Thursday, February 26, 2015

Spatial Statistics: Weighted Mean Centeres and Z Scores.

Introduction

The problem presented in this project pertained to trying to decipher if their has been any geographic shift in where tornado's occur in in the states of Oklahoma and small part of Kansas.  The claim that some citizens of these states make, is that the pattern of tornado events hasn't changed geographically , therefore they shouldn't be forced to build a protective shelter if they live an area with few tornadoes.  The state governments believe that it is in the best interest that everyone should have them, simply to be safe.  To seek sense out of this situation and make a more scientific assessment, their should be a statistical analyses of the areas tornadoes by taking into consideration both the locations and magnitude across two separate but aligned time periods, over the same span of space covering parts of Kansas and Oklahoma.

Methods

The data provided incorporated an almost complete set of information that would be necessary to compare tornado patterns of location and magnitude across the state of Oklahoma and a portion of Kansas. There were three files used to run the analyses on the tornado data: two shape files containing the location and width of the tornado, one set from 1995-2006 and the other from 2007-2012. The third file was shape file of all the counties in the area of interest and also contained the count of tornadoes per county, but only for the 2007-2012 period (hence why I said 'an almost complete set of information').

The first set of analyses that was conducted was to find the weighted mean centers for each time periods.  a weighted mean centers averages out the totality of all the x and y coordinates, and divides both by the number of observations. The result is an x,y coordinate that is at the centroid of all the other points. In allocation with finding the center point of the tornado activity, another pattern that needed analyses  was magnitude.  To do this we used the weighted mean center tool in Arc Map, which does the same operation as a weighted mean center but also allows you to add another factor into the equation, in this case width.  basing the weighted mean center on width pulled the previous geographic mean center of all the tornadoes towards where there were more tornadoes that were larger, and thus more powerful.  These maps can be seen in figure 1 under results

 Another calculation that was made was made using the this data was standard distance operations.  this incorporates both a weighted mean center and adds an circular area that represents the a first order standard deviation of tornadoes occurrences.  What that circle represents is the area where a majority of the tornadoes occurred, and also where the stronger and bigger ones are occurring. These maps can be seen in figure 2 under results


 Results




Figure 2: Three maps which emphasis the mean center and weighted mean center of the Tornadoes in Oklahoma/Kansas. notice the little variance







Figure 2: The emphases of these maps are the standard distances that were applied to each time periods weighted mean center. once again notice the little variance.

County Tornado Statistics

Mean = 4
Standard Deviation = 4.3
range = 0-32



The final analytical procedure employed on this data was to analyze the standard deviation and z scores of the tornado data based on the 2007-20012 county tornado data.  The standard deviation is calculated based off of a single observations variance from the mean. as expected, a majority of the counties fall within the first standard deviation (-.5 - .5).  Similarly, there are less observations that lie outside of the standard deviation.   The calculations presented in this map show a  relatively high number of counties that are above the first standard deviation.

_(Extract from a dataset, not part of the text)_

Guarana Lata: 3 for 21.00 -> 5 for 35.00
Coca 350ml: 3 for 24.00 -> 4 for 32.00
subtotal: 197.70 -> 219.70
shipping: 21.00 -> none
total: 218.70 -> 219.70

Using both the standard deviation and the mean, students were asked to calculate the z score for three counties.  The z score indicates the actual variance a particular observation deviates from the mean score of all counties.  Using the score of that particular observation you can then find the probability that an observation will occur, with relevance to the data of that time period. The standard deviation of all these counties, as well as the z and p scores of the specified are all illustrated in figure 3.  The percentage associated with the three counties is the probability that a tornado would not occur if the current weather patterns stay the same.

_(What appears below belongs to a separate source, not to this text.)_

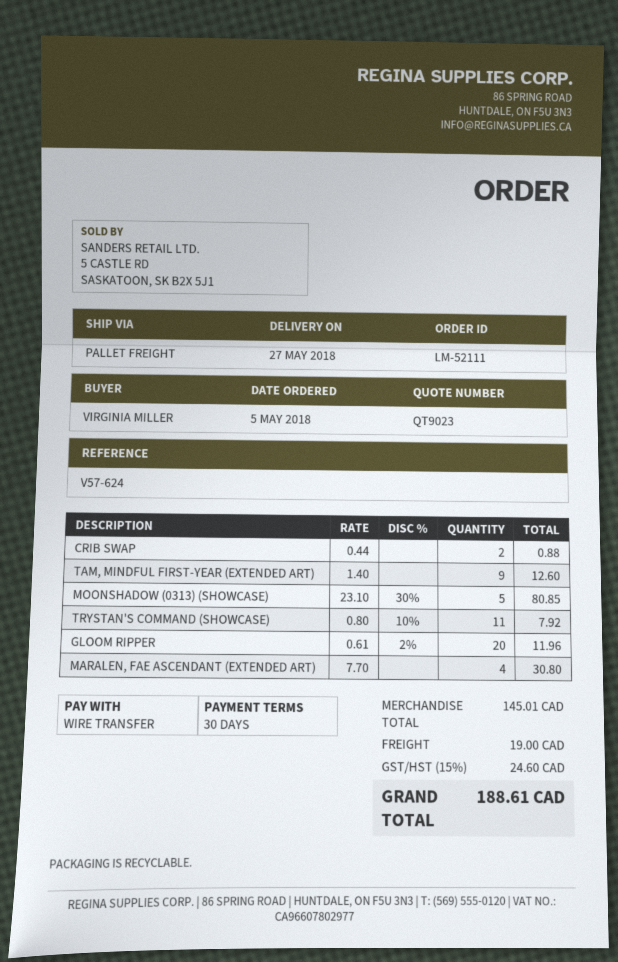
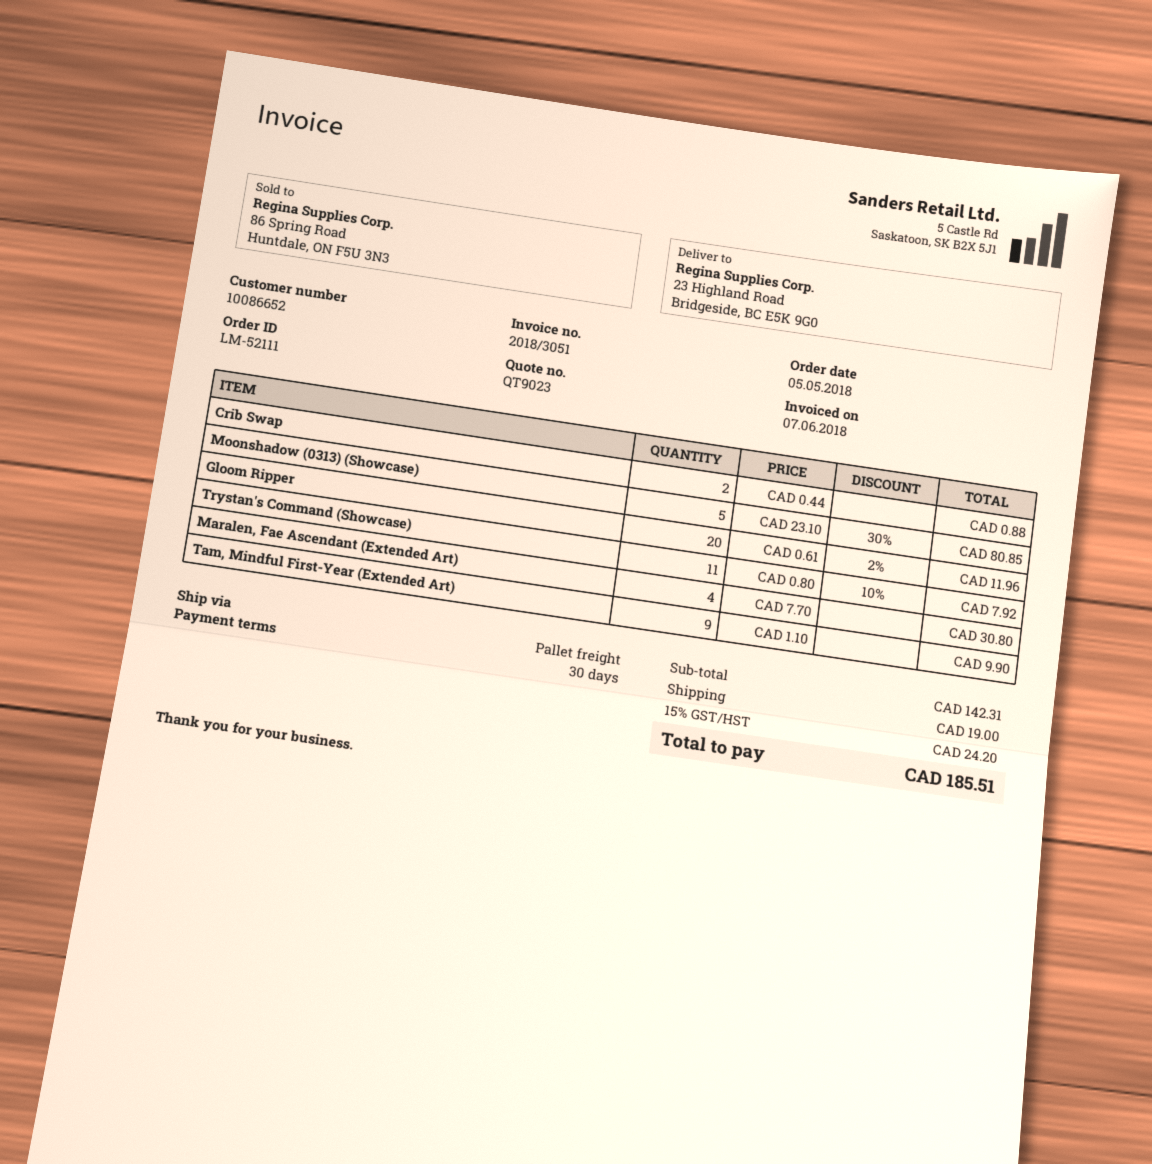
TAM, MINDFUL FIRST-YEAR (EXTENDED ART): 9 x 1.40 = 12.60 -> 9 x 1.10 = 9.90
subtotal: 145.01 -> 142.31
tax: 15% = 24.60 -> 15% = 24.20
total: 188.61 -> 185.51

Figure 3: Map showing standard deviation of all counties while also showing the z and p scores of the specified counties.



Conclusion

The overall results that these analytical techniques provided was that between the time periods between 1995-2006 and 2007-2012 the patterns of tornadoes changed very little.  As you can see in the maps of the weighted mean centers and mean centers, the contrasting time periods showed little variation over the period of  17 years.  In regard to the standard deviation, that indicates that a majority of the counties have somewhere between 2-6 tornadoes in their county over a 5 year time period.  As the  map in figure 3 illustrates, there is not much of any pattern that can be seen throughout the area of interest in regards to where more tornadoes are occurring. In a best case scenario I would be able have the count data of tornadoes per county for the 1995-2006 time period for the sake of comparing the change of specific counties. In the 2007-2012 period, only 11% of the counties in the area had 0 tornadoes while the average of each county is 4 tornadoes. 

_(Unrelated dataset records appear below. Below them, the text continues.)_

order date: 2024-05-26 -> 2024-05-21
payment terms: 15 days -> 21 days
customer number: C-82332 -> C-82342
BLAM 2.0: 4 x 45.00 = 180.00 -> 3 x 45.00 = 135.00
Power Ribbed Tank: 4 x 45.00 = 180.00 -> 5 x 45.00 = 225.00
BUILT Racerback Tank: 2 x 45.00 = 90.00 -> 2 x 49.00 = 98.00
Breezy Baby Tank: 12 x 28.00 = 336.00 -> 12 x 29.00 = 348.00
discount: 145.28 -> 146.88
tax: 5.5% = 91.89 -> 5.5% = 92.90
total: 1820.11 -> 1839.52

The implications of these result suggest that tornado patterns haven't changed very much during the the past 17 years of study. The occurrences of these tornadoes are for all intensive purposes, are seemingly very random.  This conclusion came based upon the fact that the mean center is very centrally  located.  The centrality of that point suggest that the geographic occurrences of tornadoes across the area of interest is more or less well dispersed, both in strength and number. In essence what that means is although patterns have not changed,  this model suggests that there is no guarantee of an area being safe from tornadoes.  In regards to all statistics and models calculated, I would advise people to invest in having a tornado shelter.